当前位置:网站首页>Nips2021 | new SOTA for node classification beyond graphcl, gnn+ comparative learning
Nips2021 | new SOTA for node classification beyond graphcl, gnn+ comparative learning
2022-07-05 09:17:00 【Virgo programmer's friend】
Hello everyone , I'm a dialogue .
Today I will interpret an article NIPS2021 in GNN Papers combined with comparative learning , Later on Continuous updating NIPS2021 About comparative learning (Contrastive Learning) Interpretation of the thesis , Welcome to pay attention ~
This paper is from Purdue University , By introducing confrontation learning as a graph data enhancement method , So as to avoid the problem of poor effect of downstream tasks caused by capturing redundant information during training .
One 、 Abstract
Due to the real world map / Ubiquitous in network data Label scarcity , Therefore, graph neural network is very needed (GNN) Self supervised learning . Figure contrast learning (GCL) Through training GNN To maximize the correspondence between the representations of the same graph in different enhanced forms , Even without labels, it can produce robust and portable GNN. However , By tradition GCL Trained GNN Often take the risk of capturing redundant graph features , So it can be fragile , And the effect is very poor in downstream tasks . ad locum , We have come up with a new method , It is called antagonistic map contrast learning (AD-GCL), It makes GNN Can be optimized GCL To avoid capturing redundant information during training . We will AD-GCL Combined with theoretical explanation , A practical example is designed based on the trainable edge descent graph enhancement . By working with the most advanced GCL Methods compared , We have verified through experiments AD-GCL , stay 18 Among the tasks of different benchmark data sets , In unsupervised learning, up to 14%、 In transfer learning, as high as 6% And in semi supervised learning settings 3% Performance improvement of .

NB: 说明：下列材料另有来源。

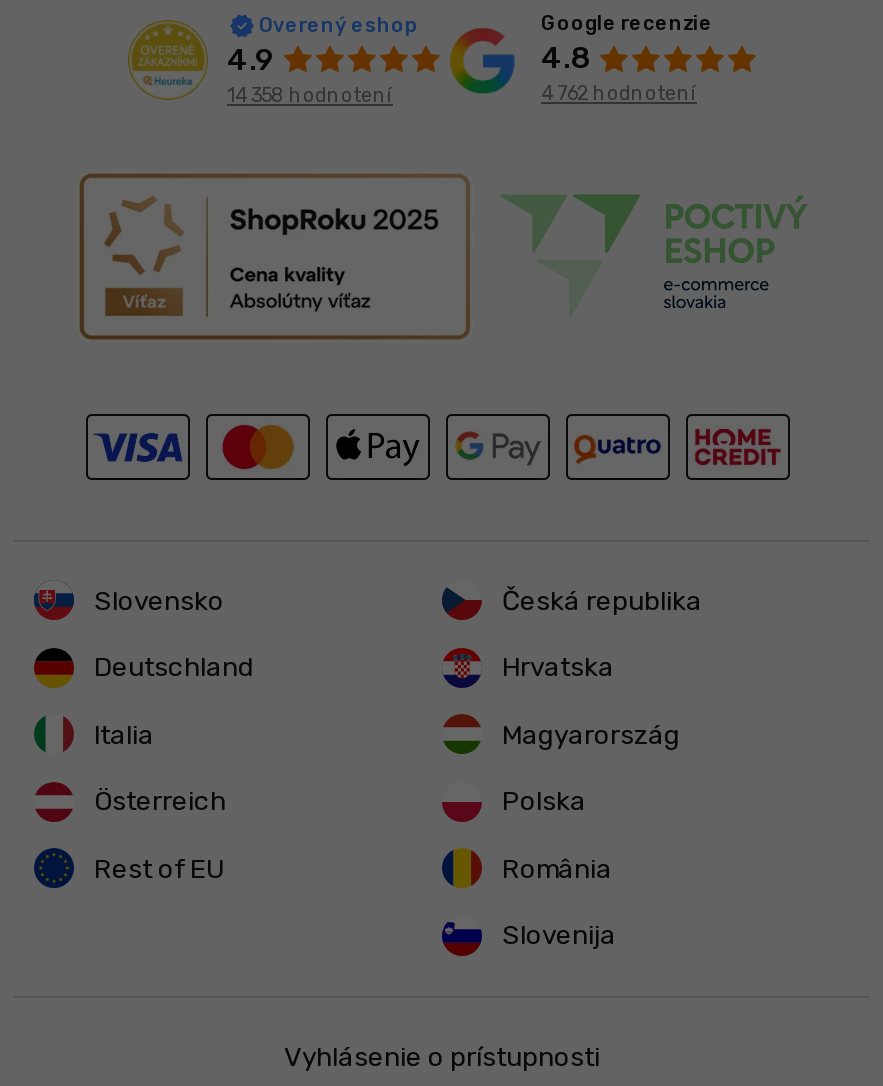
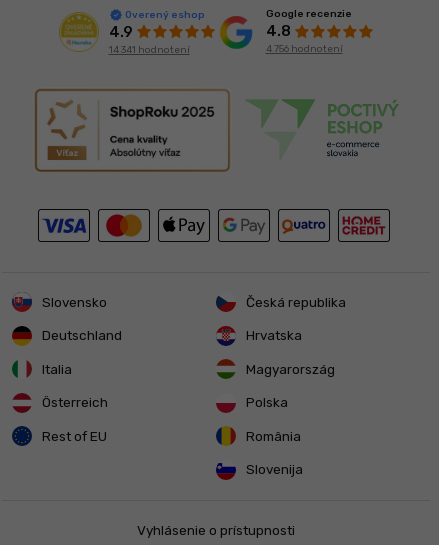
[227,83,393,107] 14 358 hodnotení -> [108,44,190,56] 14 341 hodnotení
[541,83,697,107] 4 762 hodnotení -> [266,43,342,55] 4 756 hodnotení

AD-GCL It consists of two components : The first component contains a GNN Encoder , It uses InfoMax To maximize the correspondence between the representation of the original graph and its enhanced graph / Mutual information . The second component contains a component based on GNN The intensifier of , It aims to optimize the enhancement strategy to minimize redundant information in the original diagram . AD-GCL Essentially, the encoder is allowed to capture at least enough information to distinguish the graphics in the data set . We further provide AD-GCL A theoretical explanation of . We show that , By regularizing the search space of the intensifier ,AD-GCL A lower bound guarantee that can generate information related to downstream tasks , At the same time, the upper limit of redundant information in the original graph is guaranteed , This is in line with the information bottleneck (IB) The goal of the principle .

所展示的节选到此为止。